Assuming the employees grit their teeth and attempted to work through this calamity what would happen? Well, it’s very likely that our orders would take hours to fulfill. It’s also very likely that some orders would go missing. Some orders would be slightly wrong…and yet some orders would be vastly wrong. What the heck? I didn’t order this half-cooked 4x4 animal style with grilled onions. I don’t even like grilled onions and why is this burger only half-cooked?

Okay you get the point. Luckily, In-N-Out operates in a civilized fashion these days. The restaurant has around 3 or 4 lines where customers will stand and order by waiting their turn. Assuming In-N-Out has 4 lines, with 4 registers and 4 employees to receive orders this really means In-N-Out has a system in place that acts as a semaphore. The semaphore is the concept that allows In-N-Out to receive 4 orders concurrently (actually in parallel), causing everyone else to sit and wait. Of course there is likely a 5th order occurring at the drive-thru but that is besides the point.
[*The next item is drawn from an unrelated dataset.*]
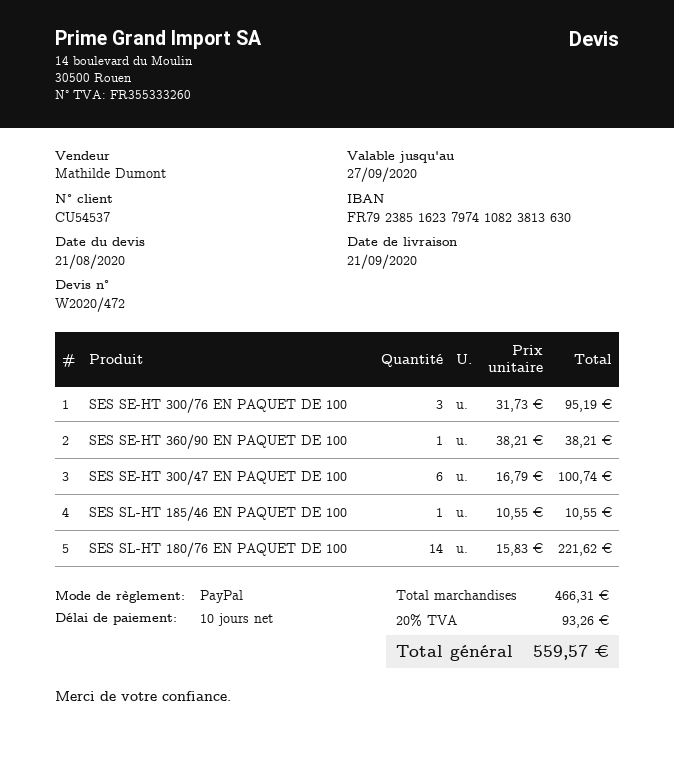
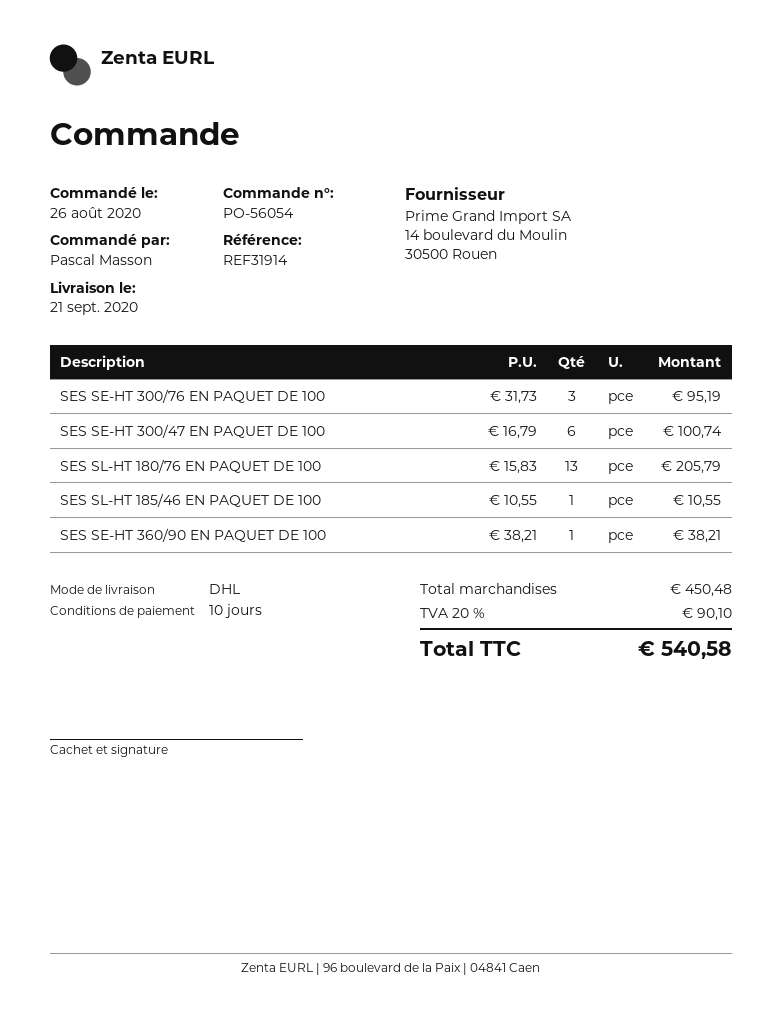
SES SL-HT 180/76 EN PAQUET DE 100: 14 x 15.83 = 221.62 -> 13 x 15.83 = 205.79
subtotal: 466.31 -> 450.48
tax: 20% = 93.26 -> 20% = 90.10
total: 559.57 -> 540.58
This system works as long as everybody plays by the rules. This system allows In-N-Out to conduct business in a sane way. To take orders fast enough to keep the business moving but not so fast that chaos occurs.

An aside: Aren’t we really just talking about queues — another well known data-structure that allows FIFO access? It’s true, that the above scenario does have a relationship to utilizing queues and yes, each line can be thought of as a small queue. However, in the example above I’m less concerned about the actual lines/queues and more concerned with what’s happening at the head of all 4 lines. You see, In-N-Out can only truly ever allow access to 4 registers at a time. People standing in lines may go to the bathroom, they may jump to a shorter line, or let their friends cut. The primary concern here again is that we only ever have 4 cash registers and so how do we enforce a system where we don’t ever allow more than 4 people to order at a time. In this real-life example, perhaps the manager comes out and sends people away if they’re trying to order out of turn. “Hey, we can only take 4 orders at a time, so get in line buddy…” This means the manager can be thought of a enforcing semaphore logic.

This is why you need to know and understand semaphores.

Building a more technical mental model

Let us think about what the point of a semaphore is and why we’d ever want to use it. First don’t let the name throw you off too much. Suppose you have a shared resource that can be freely accessed by one or more threads. This shared resource could be a remote server, a shared in-memory datastore, a complex video transcoding pipeline. It doesn’t really matter what is being shared. What matters it that a system that is shared should be shared in a reliable way that doesn’t allow for bombardment of the system.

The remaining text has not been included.